Chapter 18 #4

That’s what brings Skotch back to Rootspace Central 38.

Specifically to Uwe’s little data nook. Aware of eyes on him, surely, amongst the crowd of Gehirner there for coffee or alcohol or nicotine, or just for talk and company in the moments between shift and sleep.

Aware that knowledge of hot rodent property on the streets must be bleeding out into the wider community, his fellow desperados and freelancers.

Some of them will have heard his name connected to what’s going on.

A price tag attached to his pelt. Dead or alive, just like Meece.

But right now he’s keeping ahead of the tide. It’s just eyes on him, and not weapons. And probably there’s some snitch or other running hotfoot to Mother Murnau or Szerky or someone, but he just needs one favour from Uwe and then he’s gone again.

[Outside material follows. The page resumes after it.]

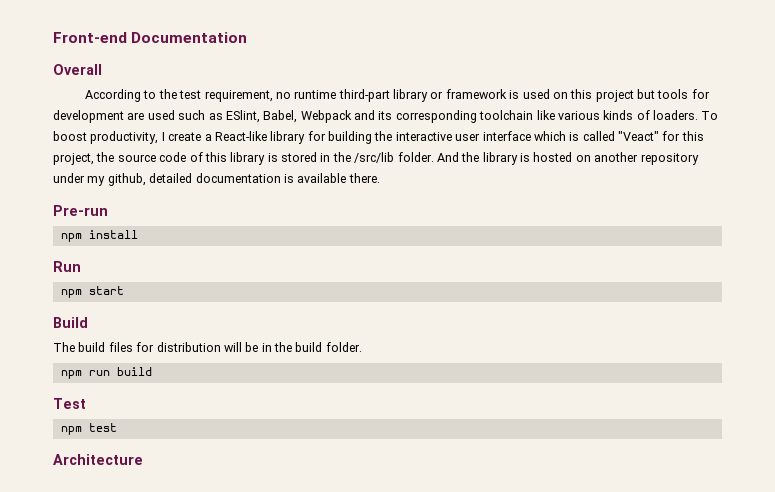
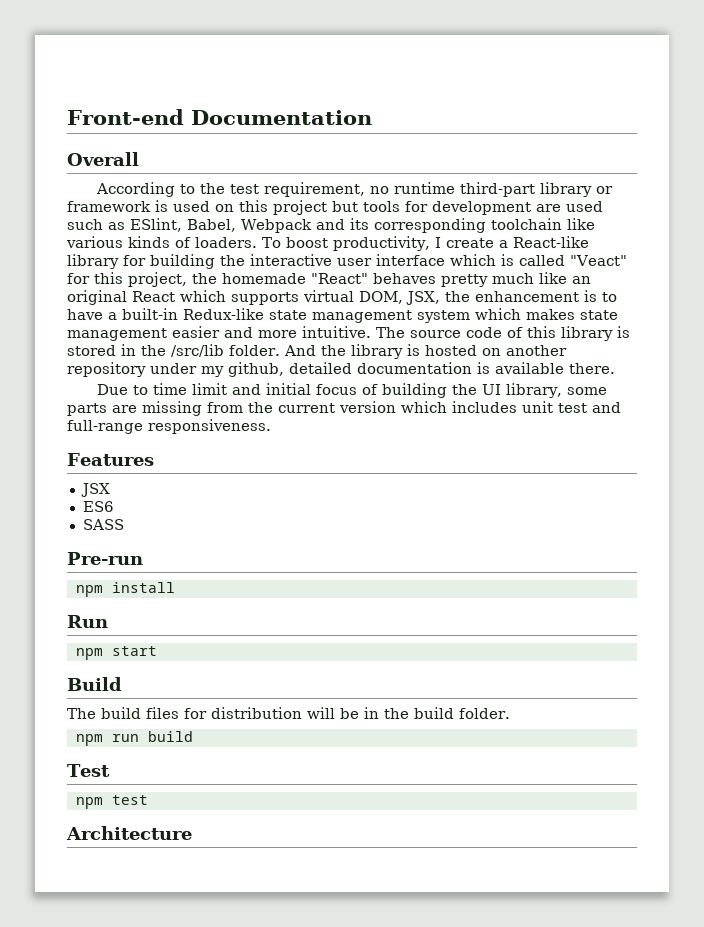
(115, 157) none -> [222,272,591,287] [67,290,617,305] [67,308,618,323] [67,326,405,341] homemade "React" behaves pretty much like an original React which supports virtual DOM, JSX, the enhancement is to have a built-in Redux-like state management system which makes state management easier and more intuitive. The
(380, 178) none -> [96,383,607,398] [67,401,621,416] [67,419,271,434] [67,453,154,466] [80,483,110,497] [82,501,114,512] [82,519,124,530] // Due to time limit and initial focus of building the UI library, some parts are missing from the current version which includes unit test and full-range responsiveness. // Features // JSX // ES6 // SASS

“A private line,” he tells the pigeon. “The white noise generator. Nobody knows where I connect or what I say.”

The living parts of Uwe bob and scratch.

The rest of him, the plastic and metal of his implants, gets carried along by the biology without ever really being a part of it.

Skotch knows how they feel. It’s a service Uwe provides though.

A little private time. And along with Uzco and Shojen, there’s one other point in the city that he’s got a comms address for.

Him and nobody else. A secret given to him by an old friend.

He connects, there in a booth Uwe’s thrown up, with baffles and the painful hiss of the noise generator tweaking all the high frequency receptors in his ears.

Connects and says, “Hey, you there?” and waits.

Waits, knowing that if that silence stretches out too long it means that he’s failed.

That Szerky or Tybelle or someone got in ahead of him. Or Meece walked out.

At last the voice comes, thin and cautious, “Ah, mein host. Yes, I am still here. These cramped quarters you have found for me.”

A voice that a variety of Gehirner would pay a great deal to meet the owner of. Doctor Meece, if not in the flesh then in the audio reproduction.

“Food, water,” Skotch says. “My little bolthole. Damn luxury compared to the inside of a cat. They come round to search?”

“I hear animals outside, once, twice,” Meece says, static-washed and distant. “They do not find me here.”

“Working as intended,” Skotch says.

“Yet is it unsatisfactory,” says the doctor’s sharp, precise voice. “I must finish my work.”

“About that—”

“I am aware I do not have long. Either they find me or you sell me, Amerikaner. But I must have it written down. My formula and its procedure. Have you nothing? Filmy, a device, even human paper?”

“Doc, I don’t know how much time you think you’ve got, but the game’s up now.”

“Is that so?” Meece says, quite calm, expecting as much.

“I’m going to come and get you. Or I guess you can run and take your chances.”

“And what will you do with me, when you come and get me?” asks Meece’s high, bitter voice. “Who do you sell me to, Amerikaner? Whose offer has tempted you?”

“You know the Baron of Waste Sector Three, Doc?”

“A great mind.”

“You know the Ratlab folk? Nimoy, maybe?”

“Likewise an acclaimed thinker in many fields.”

“And I know you know the Maulers.”

“Liberated minds all.”

Skotch thinks of Fischer and Wizzo and the parrots and reckons that a mind can get too liberated, especially from reality. “You got any other friends in your corner, Doc? You can assume I’m more than familiar with your enemies.”

“I had thought, perhaps, some amongst the Rattenkonige,” Meece says hesitantly.

“Yeah, well, we met their emissary when she came for you in the Alley, so not sure you’ve solved that equation right, Doc,” Skotch tells him.

Although he’s thinking now, about the chase with Tybelle.

She didn’t get her claws on him, so maybe she was just going to trot and drop Meece alive on Murnau’s doormat.

But maybe not. And in the end, Skotch just doesn’t know, and he’s aware that the sands of his own time are running out the glass.

He says, “Right, Doc, you’ve got one chance. ”

“And what is that?”

“You tell me now just what the hell it is you’ve got.

What’s the grand project? What’s the terrorist act?

What is it you need to get down, that needs the chemistry set and the lab space?

Because it’s something pretty damn explosive, and I may as well get myself killed for what I know, rather than what I don’t.

” Maria was right, he’s decided. He needs to understand.

A pause. A wretched little mouse laugh. “You don’t know.”

“I am literally out of ways to tell the world how damn ignorant of everything I am,” Skotch says, with feeling. “You going to remedy that situation, Doc?”

Meece laughs again, despairingly, and tells him.

After that, after the call is cut, Skotch sits down in Uwe’s tech shack, no matter how many eyes are on him, or how the pigeon plainly wants him to move on.

Takes a good four or five long breaths to stop his heart clutching.

Then he’s on the move. Because he’s made his call and he needs to get Meece back in hand so he can sell him to the right people.